In Funny Games, a family comprised of husband and wife George (Tim Roth) and Anna (Naomi Watts) and their son Georgie (Devon Gearhart) travel to their gated vacation home for a relaxing week. Nearly moments after they arrive, two presumably nice gentleman in white summer wear and white gloves show up at their door claiming to be friends of their neighbor. But alas it turns out these aren't the people you think they are, and before long they start to play some nasty "games", including betting that in 12 hours, none of them will be left alive.

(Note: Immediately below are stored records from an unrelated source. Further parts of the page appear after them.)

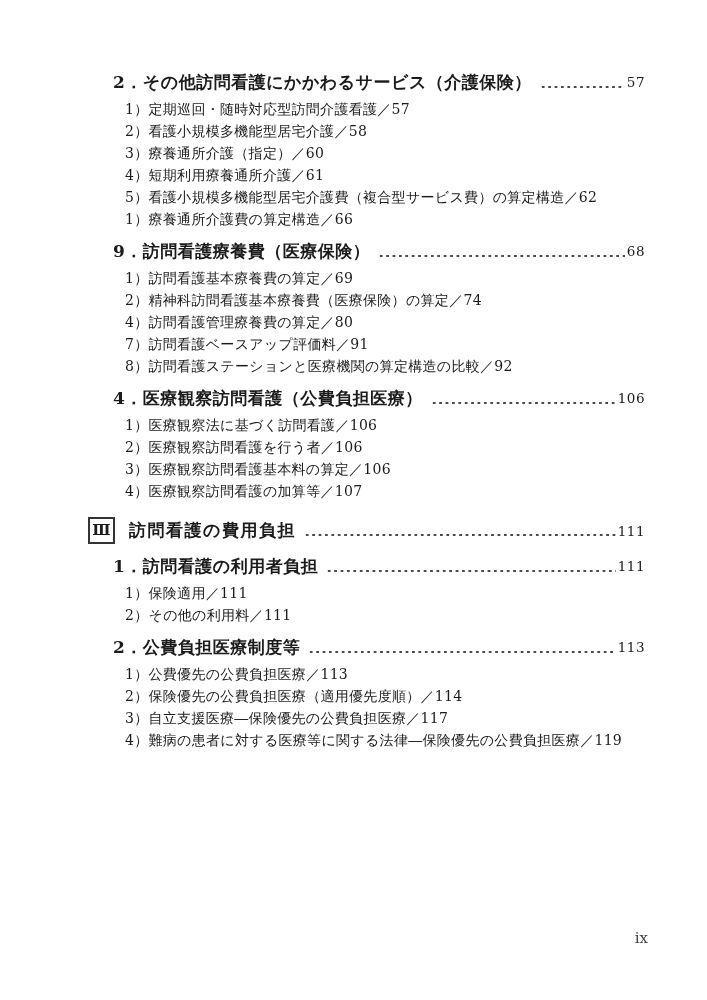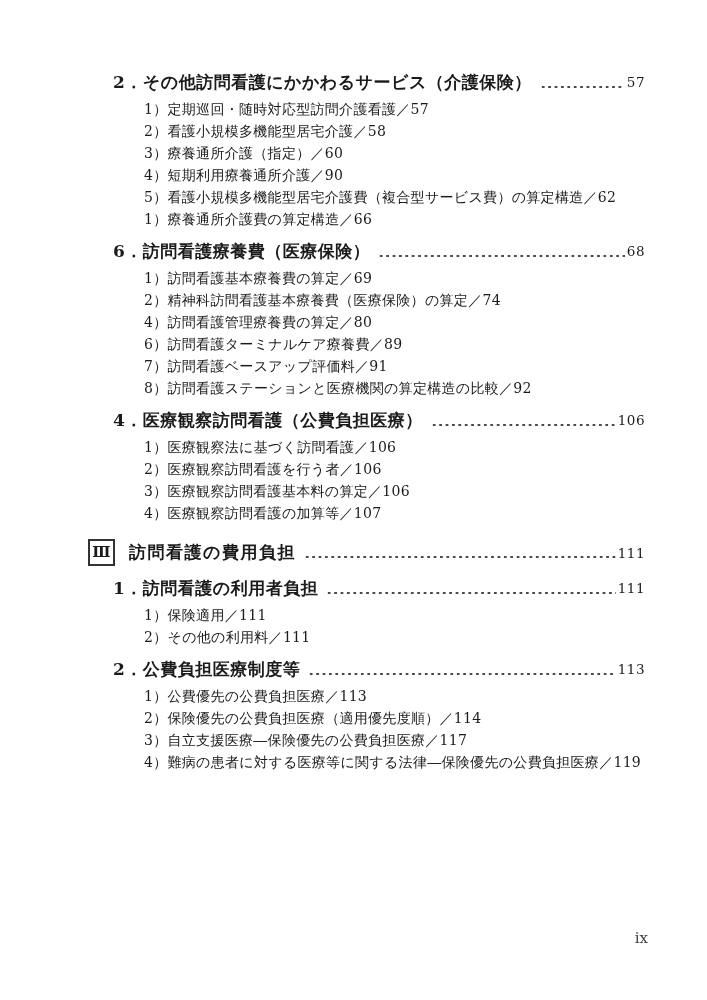--- a/index.html
+++ b/index.html
@@ -20,7 +20,7 @@
     background-size: 6.4px 6px; background-repeat: repeat-x; background-position: 0 50%;
   }
   .pageno { font-weight: normal; font-size: 13.5px; letter-spacing: 0.5px; flex: 0 0 auto; }
-  .items { margin-left: 56px; }
+  .items { margin-left: 37px; }
   .item { font-size: 14px; line-height: 22px; letter-spacing: 0.3px; white-space: nowrap; }
   .part-heading { display: flex; align-items: baseline; margin: 13px 0 7px 0; }
   .part-box {

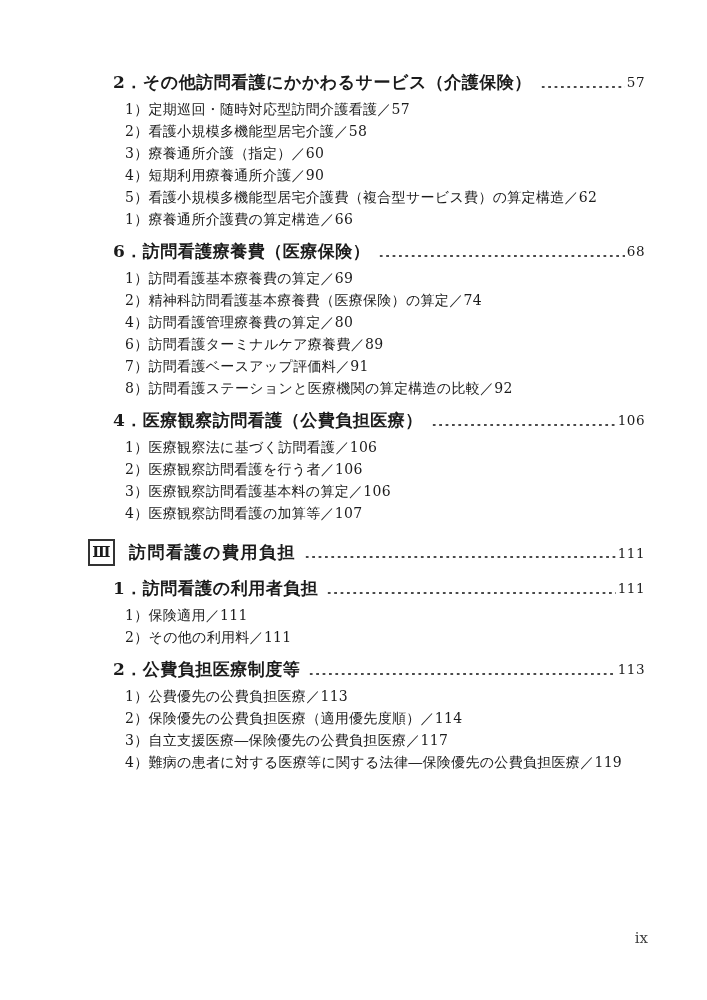--- a/index.html
+++ b/index.html
@@ -53,7 +53,7 @@
           <div class="item">1）定期巡回・随時対応型訪問介護看護／57</div>
           <div class="item">2）看護小規模多機能型居宅介護／58</div>
           <div class="item">3）療養通所介護（指定）／60</div>
-          <div class="item">4）短期利用療養通所介護／90</div>
+          <div class="item">4）短期利用療養通所介護／61</div>
           <div class="item">5）看護小規模多機能型居宅介護費（複合型サービス費）の算定構造／62</div>
           <div class="item">1）療養通所介護費の算定構造／66</div>
         </div>

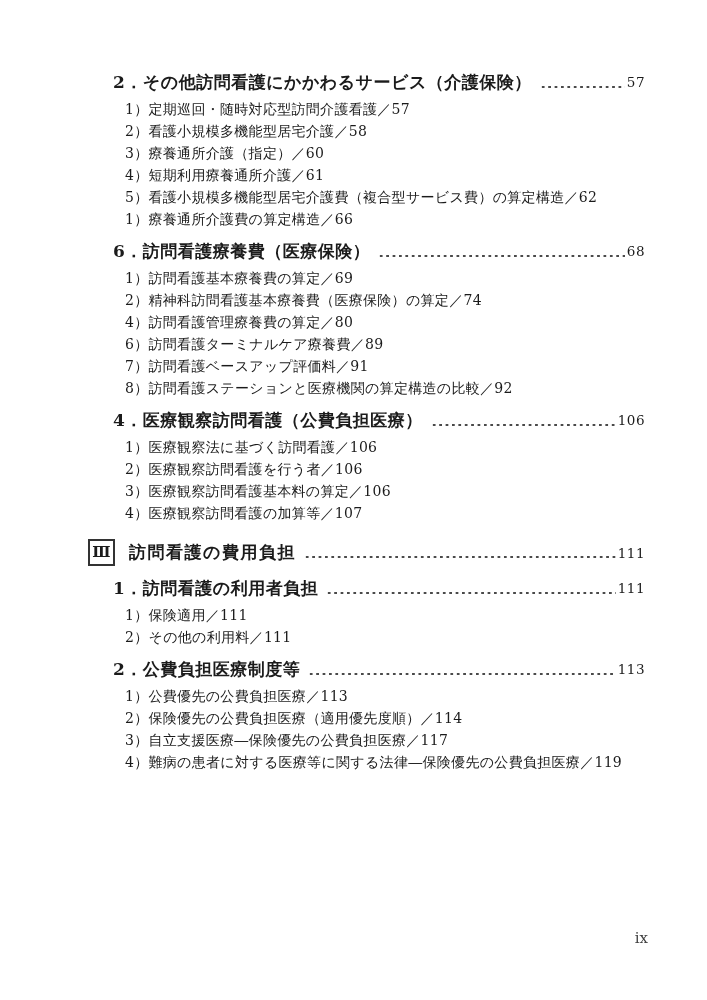--- a/index.html
+++ b/index.html
@@ -60,7 +60,7 @@
       </div>
       <div class="section">
         <div class="sec-heading">
-          <span class="sec-title">6．訪問看護療養費（医療保険）</span>
+          <span class="sec-title">9．訪問看護療養費（医療保険）</span>
           <span class="leader"></span>
           <span class="pageno">68</span>
         </div>

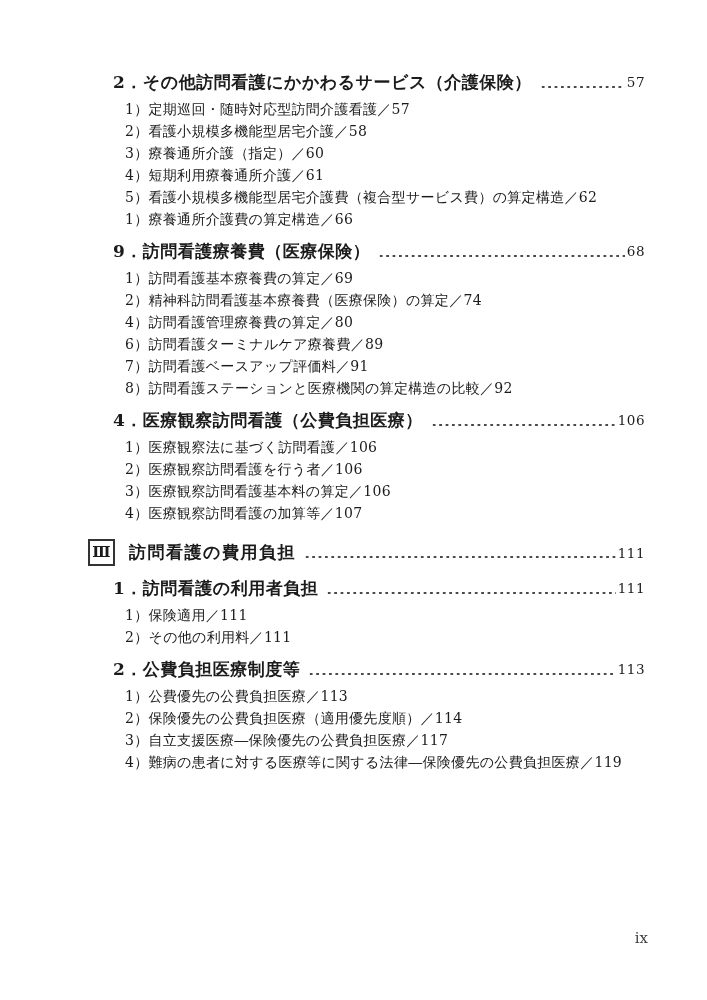--- a/index.html
+++ b/index.html
@@ -68,7 +68,6 @@
           <div class="item">1）訪問看護基本療養費の算定／69</div>
           <div class="item">2）精神科訪問看護基本療養費（医療保険）の算定／74</div>
           <div class="item">4）訪問看護管理療養費の算定／80</div>
-          <div class="item">6）訪問看護ターミナルケア療養費／89</div>
           <div class="item">7）訪問看護ベースアップ評価料／91</div>
           <div class="item">8）訪問看護ステーションと医療機関の算定構造の比較／92</div>
         </div>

This film is brutally relentless and devastating. If you can't handle horror movies or experimental independent cinema, don't even think of seeing this. It will rip your heart out and play with it all while you sit in awe, unable to move. It's brilliant but at the same time annoying. It breaks every rule of filmmaking and doesn't even come close to adhering to typical conventions - but that's why I love it so much. It's so damn unique, so damn entertaining, and will piss off so many people, that I've got to commend Michael Haneke for creating it.
While I wouldn't call it perfection or wouldn't even call it something I'd watch again, it gave me one hell of a thrill. I wouldn't say that I had that feeling in my stomach like some crazy shit was about to go down, but some crazy shit did go down. It's made to make you feel uncomfortable and to question everything, from the "no way" conclusion to the rule that it breaks as a movie. I would admit that I was left with almost a disgusted and "what the hell just happened" response, with thoughts of "these guys are insane" once the credits started rolling. But I'm sure that's what Michael Haneke was going for. And if that gets you excited, then maybe you should go see this. But watch out, it will probably piss you off, too.